Definition 3.2. Let (U₁, Δ₁) and (U₂, Δ₂) be two Fβ-CASs and f : U₁ → U₂ a mapping. If $f (\bar{R_{Δ}} (X)) \subseteq \bar{R_{Δ}} (f (X))$ for any X ⊆ U₁, then we call f is a Fβ-C rough continuous mapping from (U₁, Δ₁) to (U₂, Δ₂); If f is a bijective, f and f^-1 are Fβ-C rough continuous mappings, then f is called a Fβ-C rough homeomorphism mapping from (U₁, Δ₁) to (U₂, Δ₂). Where f (X) = {f (x) : x ∈ X}.

From Lemma 2.13, we can obtain the following results:

Proposition 3.3. Let (U₁, Δ₁) and (U₂, Δ₂) be two Fβ-CASs and f : U₁ → U₂ is a mapping. Then the followings are equivalent:

(1) f is a Fβ-C rough continuous mapping from (U₁, Δ₁) to (U₂, Δ₂);

(2) For any Y ⊆ U₂, $\bar{R_{Δ}} (f^{- 1} (Y)) \subseteq f^{- 1} (\bar{R_{Δ}} (Y))$ ;

(3) For any Y ⊆ U₂, $f^{- 1} (\underline{R_{Δ}} (Y)) \subseteq \underline{R_{Δ}} (f^{- 1} (Y))$ ;

(4) For any x ∈ U₁, $f (\bar{R_{Δ}} {x}) \subseteq \bar{R_{Δ}} (f (x))$ .

Proof. (1) ⇒ (2). For ∀ Y ⊆ U₂, by Definition 3.2 and Lemma 2.13 (2), it is easy to check $f (\bar{R_{Δ}} (f^{- 1} (Y))) \subseteq \bar{R_{Δ}} (f (f^{- 1} (Y))) \subseteq \bar{R_{Δ}} (Y)$ . We have $\bar{R_{Δ}} (f^{- 1} (Y)) \subseteq f^{- 1} (\bar{R_{Δ}} (Y))$ according to Lemma 2.13 (3).

(2) ⇒ (1). For ∀ X ⊆ U₁, we have

$f^{- 1} (\bar{R_{Δ}} (f (X))) \supseteq \bar{R_{Δ}} (f^{- 1} (f (X))) \supseteq \bar{R_{Δ}} (X)$ by (2). So $f (\bar{R_{Δ}} (X)) \subseteq \bar{R_{Δ}} (f (X))$ by Lemma 2.13 (3). Therefore f is a Fβ-C rough continuous mapping from (U₁, Δ₁) to (U₂, Δ₂).

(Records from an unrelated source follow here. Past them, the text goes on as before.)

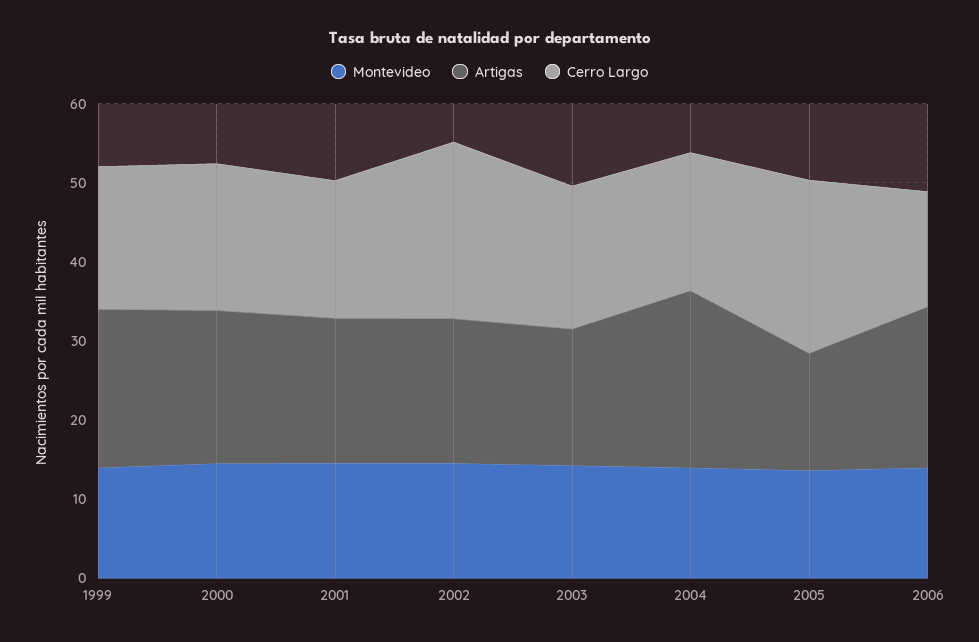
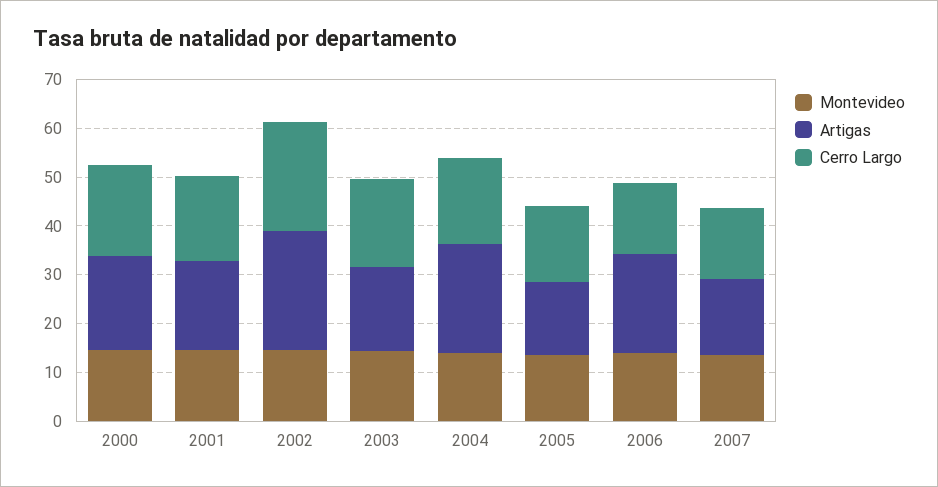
Montevideo, 1999: 14 -> none
Artigas, 1999: 20 -> none
Cerro Largo, 1999: 18 -> none
Artigas, 2002: 18 -> 24
Cerro Largo, 2005: 22 -> 16
Montevideo, 2007: none -> 14
Artigas, 2007: none -> 16
Cerro Largo, 2007: none -> 14

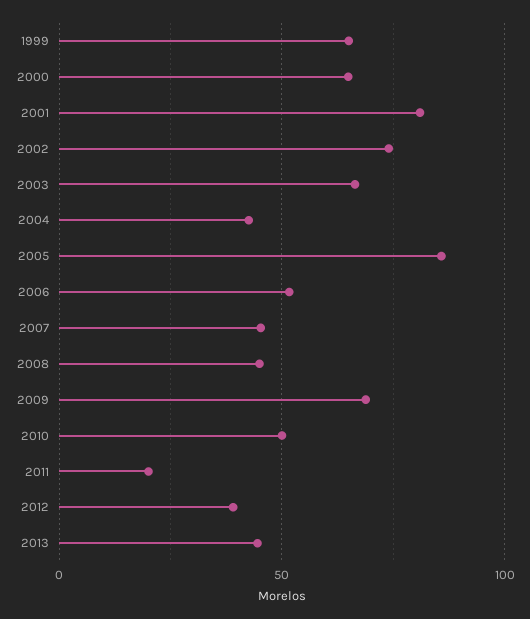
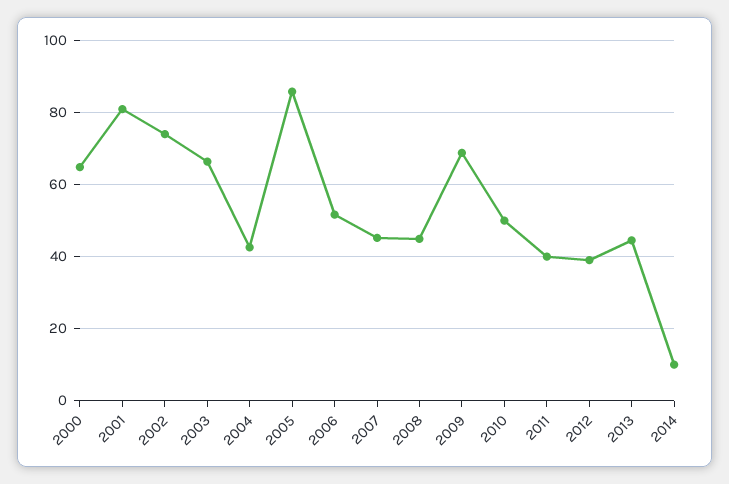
1999: 65 -> none
2011: 20 -> 40
2014: none -> 10

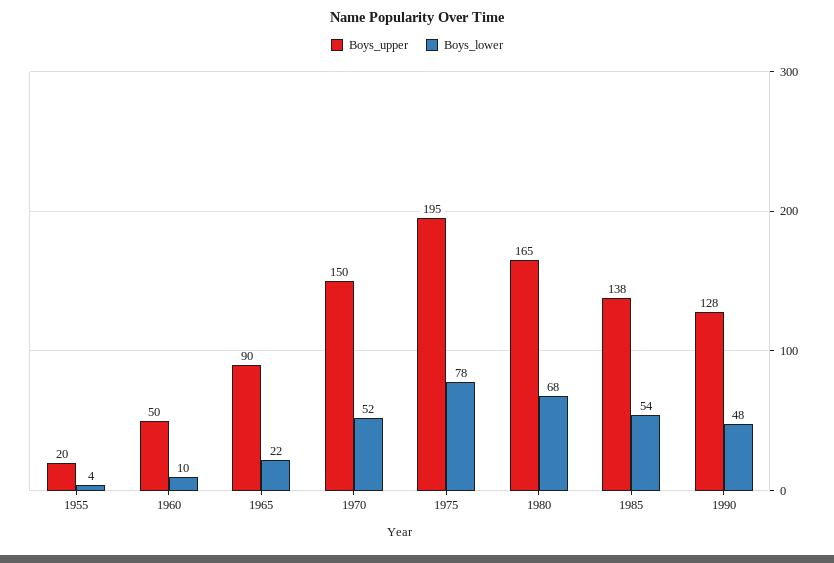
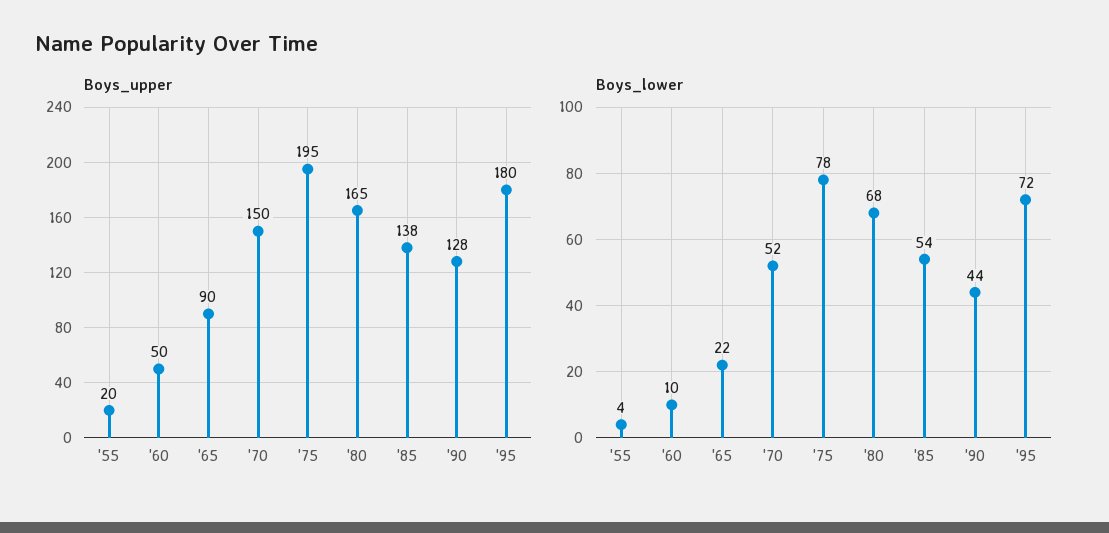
Boys_lower, 1990: 48 -> 44
Boys_upper, '95: none -> 180
Boys_lower, '95: none -> 72

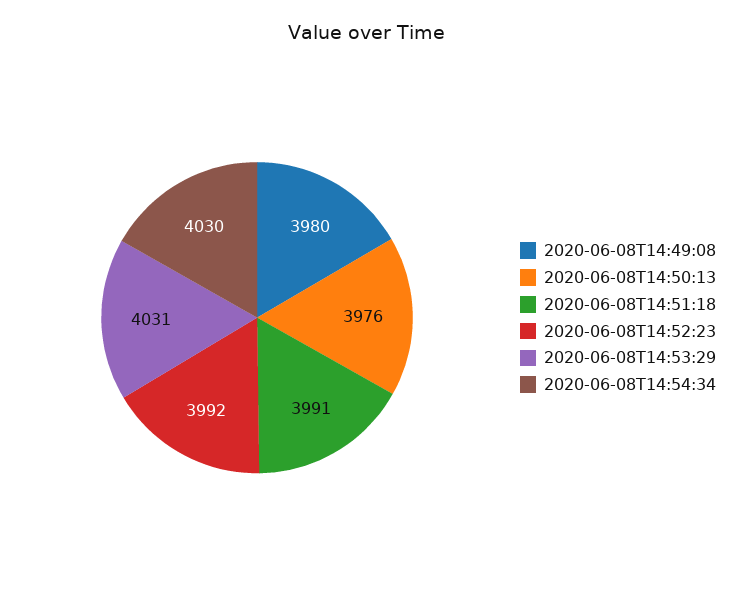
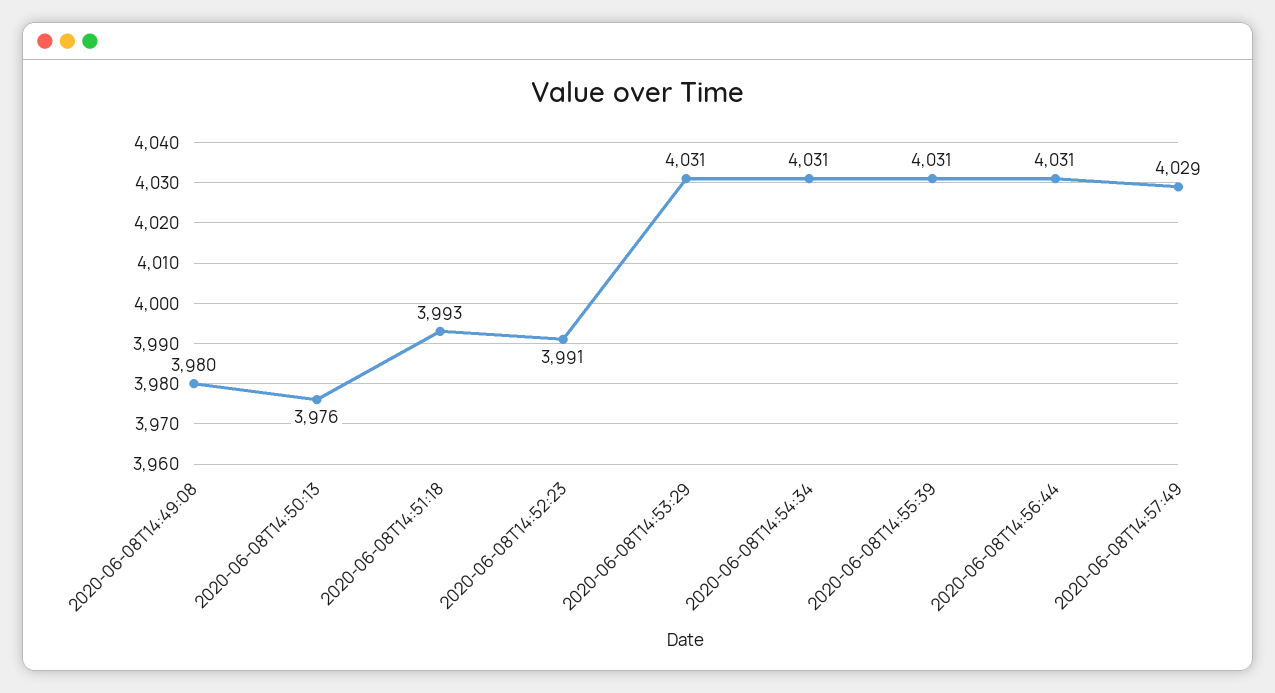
2020-06-08T14:51:18: 3991 -> 3993
2020-06-08T14:52:23: 3992 -> 3991
2020-06-08T14:54:34: 4030 -> 4031
2020-06-08T14:55:39: none -> 4031
2020-06-08T14:56:44: none -> 4031
2020-06-08T14:57:49: none -> 4029

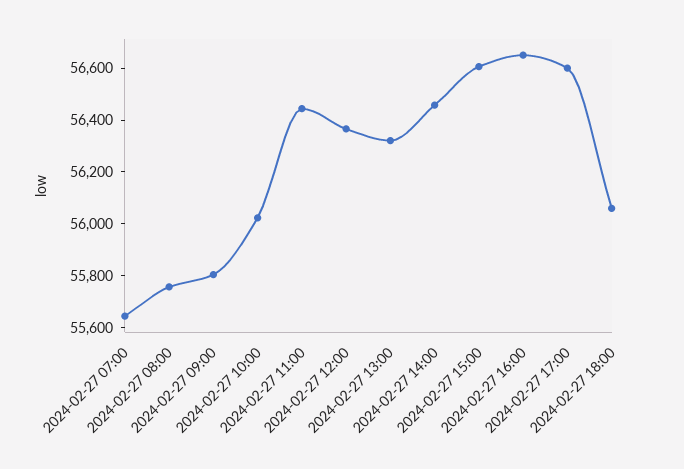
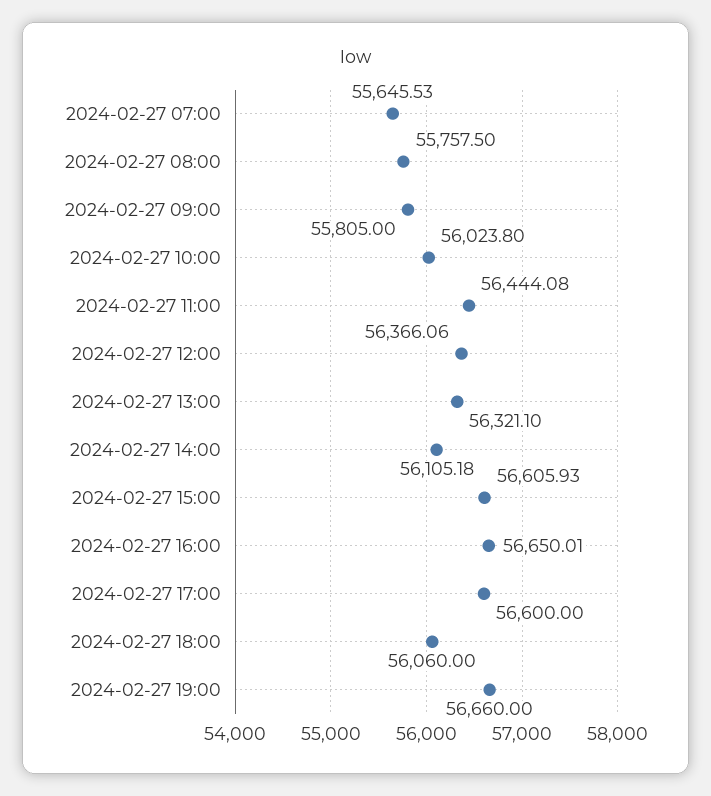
2024-02-27 14:00: 56450 -> 56105.18
2024-02-27 19:00: none -> 56660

(2) ⇒ (3). For ∀ Y ⊆ U₂, $f^{- 1} (\bar{R_{Δ}} (Y^{c})) \supseteq \bar{R_{Δ}} (f^{- 1}) (Y^{c}))$ by (2). From Lemma 3.1 (1), we have $f^{- 1} (\bar{R_{Δ}} (Y^{c})) = f^{- 1} ((\underline{R_{Δ}} (Y))^{c}) = (f^{- 1} (\underline{R_{Δ}} (Y)))^{c}$ , it implies $f^{- 1} (\underline{R_{Δ}} (Y)) \subseteq \underline{R_{Δ}} (f^{- 1} (Y))$ for any Y ⊆ U₂.

(3) ⇒ (2). It is easy to prove, so we omit the proof.

(1) ⇒ (4). It is obvious by Definition 3.2.

(4) ⇒ (1). For ∀ X ⊆ U₁, X = ∪ _x∈X {x}. We have $f (\bar{R_{Δ}} {x}) \subseteq \bar{R_{Δ}} (f (x))$ by (4). From Lemma 3.1 (4) and f preserves the union operations, thus $f (\bar{R_{Δ}} (X)) = f (\bar{R_{Δ}} (U_{x \in X} {x})) = U_{x \in X} f (\bar{R_{Δ}} ({x})) \subseteq U_{x \in X} \bar{R_{Δ}} (f (x)) = \bar{R_{Δ}} (f (X))$ . therefore, (1) ⇔ (4).

Theorem 3.4. Let (U₁, Δ₁), (U₂, Δ₂) and (U₃, Δ₃) be Fβ-CASs. If f : (U₁, Δ₁) → (U₂, Δ₂) and g : (U₂, Δ₂) → (U₃, Δ₃) are both Fβ-C rough continuous mappings, then g ∘ f : (U₁, Δ₁) → (U₃, Δ₃) is also a Fβ-C rough continuous mapping.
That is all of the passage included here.